→ EXERCISE REQUIREMENTS
Make a word-for-word copy of the entries below from their first line through the line with "- Vscode : Coding", and add nothing.

→ TASK INPUTS

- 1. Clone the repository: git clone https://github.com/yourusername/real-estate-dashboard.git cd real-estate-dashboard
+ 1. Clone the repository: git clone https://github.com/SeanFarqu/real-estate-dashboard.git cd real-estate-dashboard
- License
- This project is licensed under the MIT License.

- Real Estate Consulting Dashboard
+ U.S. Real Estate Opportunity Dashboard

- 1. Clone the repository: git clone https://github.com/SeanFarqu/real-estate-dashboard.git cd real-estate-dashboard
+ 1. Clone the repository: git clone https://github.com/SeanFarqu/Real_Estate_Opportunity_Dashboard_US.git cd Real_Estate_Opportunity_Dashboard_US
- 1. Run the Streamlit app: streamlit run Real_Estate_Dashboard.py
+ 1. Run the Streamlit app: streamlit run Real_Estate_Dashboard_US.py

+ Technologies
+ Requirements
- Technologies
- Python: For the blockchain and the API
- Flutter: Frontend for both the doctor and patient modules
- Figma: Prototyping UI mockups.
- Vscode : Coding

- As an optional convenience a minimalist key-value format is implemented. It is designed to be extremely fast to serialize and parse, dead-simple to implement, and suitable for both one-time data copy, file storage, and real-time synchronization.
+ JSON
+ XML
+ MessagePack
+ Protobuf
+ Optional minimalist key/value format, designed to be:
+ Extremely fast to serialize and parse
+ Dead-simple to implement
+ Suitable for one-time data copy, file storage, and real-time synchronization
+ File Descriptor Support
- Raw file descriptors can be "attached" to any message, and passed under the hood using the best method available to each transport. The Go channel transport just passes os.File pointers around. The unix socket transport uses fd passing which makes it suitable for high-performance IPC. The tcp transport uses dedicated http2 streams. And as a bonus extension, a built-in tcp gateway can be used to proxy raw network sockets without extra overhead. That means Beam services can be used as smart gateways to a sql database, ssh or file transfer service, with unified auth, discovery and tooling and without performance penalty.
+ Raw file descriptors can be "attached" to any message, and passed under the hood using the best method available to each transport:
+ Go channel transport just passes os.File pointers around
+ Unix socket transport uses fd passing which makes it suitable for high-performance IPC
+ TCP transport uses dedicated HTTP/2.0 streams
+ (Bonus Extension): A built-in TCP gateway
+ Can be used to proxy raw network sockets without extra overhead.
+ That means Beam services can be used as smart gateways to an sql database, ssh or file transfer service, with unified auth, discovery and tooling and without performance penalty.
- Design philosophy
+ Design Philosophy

→ ANSWER SPACE
- 1. Clone the repository: git clone https://github.com/yourusername/real-estate-dashboard.git cd real-estate-dashboard
+ 1. Clone the repository: git clone https://github.com/SeanFarqu/real-estate-dashboard.git cd real-estate-dashboard
- License
- This project is licensed under the MIT License.

- Real Estate Consulting Dashboard
+ U.S. Real Estate Opportunity Dashboard

- 1. Clone the repository: git clone https://github.com/SeanFarqu/real-estate-dashboard.git cd real-estate-dashboard
+ 1. Clone the repository: git clone https://github.com/SeanFarqu/Real_Estate_Opportunity_Dashboard_US.git cd Real_Estate_Opportunity_Dashboard_US
- 1. Run the Streamlit app: streamlit run Real_Estate_Dashboard.py
+ 1. Run the Streamlit app: streamlit run Real_Estate_Dashboard_US.py

+ Technologies
+ Requirements
- Technologies
- Python: For the blockchain and the API
- Flutter: Frontend for both the doctor and patient modules
- Figma: Prototyping UI mockups.
- Vscode : Coding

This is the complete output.